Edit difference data
[Start of Attachment]
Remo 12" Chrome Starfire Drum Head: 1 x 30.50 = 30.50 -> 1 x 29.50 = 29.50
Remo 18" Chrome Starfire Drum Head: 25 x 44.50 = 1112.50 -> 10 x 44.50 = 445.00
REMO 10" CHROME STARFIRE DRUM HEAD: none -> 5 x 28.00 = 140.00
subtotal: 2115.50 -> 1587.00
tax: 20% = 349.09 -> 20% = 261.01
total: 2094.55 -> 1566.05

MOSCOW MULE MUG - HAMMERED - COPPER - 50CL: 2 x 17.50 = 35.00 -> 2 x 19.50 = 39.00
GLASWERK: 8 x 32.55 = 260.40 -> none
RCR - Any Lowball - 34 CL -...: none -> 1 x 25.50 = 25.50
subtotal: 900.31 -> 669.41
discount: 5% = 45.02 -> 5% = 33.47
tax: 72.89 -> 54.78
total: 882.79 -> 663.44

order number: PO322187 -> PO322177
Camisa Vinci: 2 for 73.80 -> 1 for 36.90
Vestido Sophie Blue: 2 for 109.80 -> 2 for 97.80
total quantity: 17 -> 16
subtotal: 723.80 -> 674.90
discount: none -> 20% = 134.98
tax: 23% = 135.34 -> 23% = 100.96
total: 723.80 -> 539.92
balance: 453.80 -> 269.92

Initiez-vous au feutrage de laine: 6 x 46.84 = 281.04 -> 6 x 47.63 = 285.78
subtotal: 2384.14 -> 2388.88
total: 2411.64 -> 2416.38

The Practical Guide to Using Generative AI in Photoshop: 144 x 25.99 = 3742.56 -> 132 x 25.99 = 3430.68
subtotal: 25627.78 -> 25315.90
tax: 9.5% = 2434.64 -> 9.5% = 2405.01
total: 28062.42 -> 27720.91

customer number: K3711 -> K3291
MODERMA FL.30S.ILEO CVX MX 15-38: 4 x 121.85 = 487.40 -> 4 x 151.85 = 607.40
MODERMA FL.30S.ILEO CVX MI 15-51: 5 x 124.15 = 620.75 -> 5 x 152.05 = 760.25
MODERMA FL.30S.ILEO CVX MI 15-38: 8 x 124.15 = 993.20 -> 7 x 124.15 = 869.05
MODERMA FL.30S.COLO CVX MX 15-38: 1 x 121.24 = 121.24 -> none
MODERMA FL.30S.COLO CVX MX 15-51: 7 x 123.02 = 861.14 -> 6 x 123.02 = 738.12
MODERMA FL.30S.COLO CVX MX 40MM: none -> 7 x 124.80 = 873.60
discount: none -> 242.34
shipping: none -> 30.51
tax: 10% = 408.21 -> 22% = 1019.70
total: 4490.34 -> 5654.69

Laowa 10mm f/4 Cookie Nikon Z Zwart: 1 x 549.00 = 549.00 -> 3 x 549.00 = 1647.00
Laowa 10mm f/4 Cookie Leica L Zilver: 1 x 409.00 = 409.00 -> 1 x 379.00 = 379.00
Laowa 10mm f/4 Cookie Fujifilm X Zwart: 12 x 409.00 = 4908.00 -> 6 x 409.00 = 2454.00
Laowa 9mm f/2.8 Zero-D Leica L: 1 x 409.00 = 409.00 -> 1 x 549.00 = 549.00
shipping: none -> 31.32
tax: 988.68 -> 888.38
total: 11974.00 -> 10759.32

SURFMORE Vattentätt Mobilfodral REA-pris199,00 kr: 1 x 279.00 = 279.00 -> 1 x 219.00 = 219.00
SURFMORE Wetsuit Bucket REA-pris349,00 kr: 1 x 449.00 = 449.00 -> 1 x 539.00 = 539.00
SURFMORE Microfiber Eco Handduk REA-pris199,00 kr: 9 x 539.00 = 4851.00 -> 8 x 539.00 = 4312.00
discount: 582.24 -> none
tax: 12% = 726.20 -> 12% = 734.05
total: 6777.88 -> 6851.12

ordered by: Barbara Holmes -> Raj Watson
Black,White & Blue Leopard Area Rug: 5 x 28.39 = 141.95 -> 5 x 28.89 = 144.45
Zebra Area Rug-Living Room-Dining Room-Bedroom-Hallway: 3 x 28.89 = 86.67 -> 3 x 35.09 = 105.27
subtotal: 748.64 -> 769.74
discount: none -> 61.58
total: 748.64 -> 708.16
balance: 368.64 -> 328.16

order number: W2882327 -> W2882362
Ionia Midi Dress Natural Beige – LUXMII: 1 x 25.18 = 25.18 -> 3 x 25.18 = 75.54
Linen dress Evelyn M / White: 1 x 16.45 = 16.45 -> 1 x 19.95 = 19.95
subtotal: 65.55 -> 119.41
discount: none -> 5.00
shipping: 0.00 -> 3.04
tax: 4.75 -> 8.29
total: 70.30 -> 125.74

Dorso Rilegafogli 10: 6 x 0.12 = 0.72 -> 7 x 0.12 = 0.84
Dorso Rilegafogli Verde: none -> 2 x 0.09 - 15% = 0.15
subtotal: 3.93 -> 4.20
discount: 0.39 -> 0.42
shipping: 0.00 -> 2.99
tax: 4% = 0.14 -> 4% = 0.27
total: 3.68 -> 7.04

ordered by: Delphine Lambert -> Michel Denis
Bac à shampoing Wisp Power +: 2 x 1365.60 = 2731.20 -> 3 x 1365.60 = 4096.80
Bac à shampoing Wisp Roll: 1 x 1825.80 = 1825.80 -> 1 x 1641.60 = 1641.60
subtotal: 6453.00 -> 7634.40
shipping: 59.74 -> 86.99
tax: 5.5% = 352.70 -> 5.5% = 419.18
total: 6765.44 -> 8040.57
[End of Attachment]
* [PROBLEM STATEMENT] Look above for the line holding "Camisa Vinci: 2 for 73.80 -> 1 for 36.90" and the line holding "total: 28062.42 -> 27720.91". Retype both, and every line between them, word for word and nothing else.

* [REPLY]
Camisa Vinci: 2 for 73.80 -> 1 for 36.90
Vestido Sophie Blue: 2 for 109.80 -> 2 for 97.80
total quantity: 17 -> 16
subtotal: 723.80 -> 674.90
discount: none -> 20% = 134.98
tax: 23% = 135.34 -> 23% = 100.96
total: 723.80 -> 539.92
balance: 453.80 -> 269.92

Initiez-vous au feutrage de laine: 6 x 46.84 = 281.04 -> 6 x 47.63 = 285.78
subtotal: 2384.14 -> 2388.88
total: 2411.64 -> 2416.38

The Practical Guide to Using Generative AI in Photoshop: 144 x 25.99 = 3742.56 -> 132 x 25.99 = 3430.68
subtotal: 25627.78 -> 25315.90
tax: 9.5% = 2434.64 -> 9.5% = 2405.01
total: 28062.42 -> 27720.91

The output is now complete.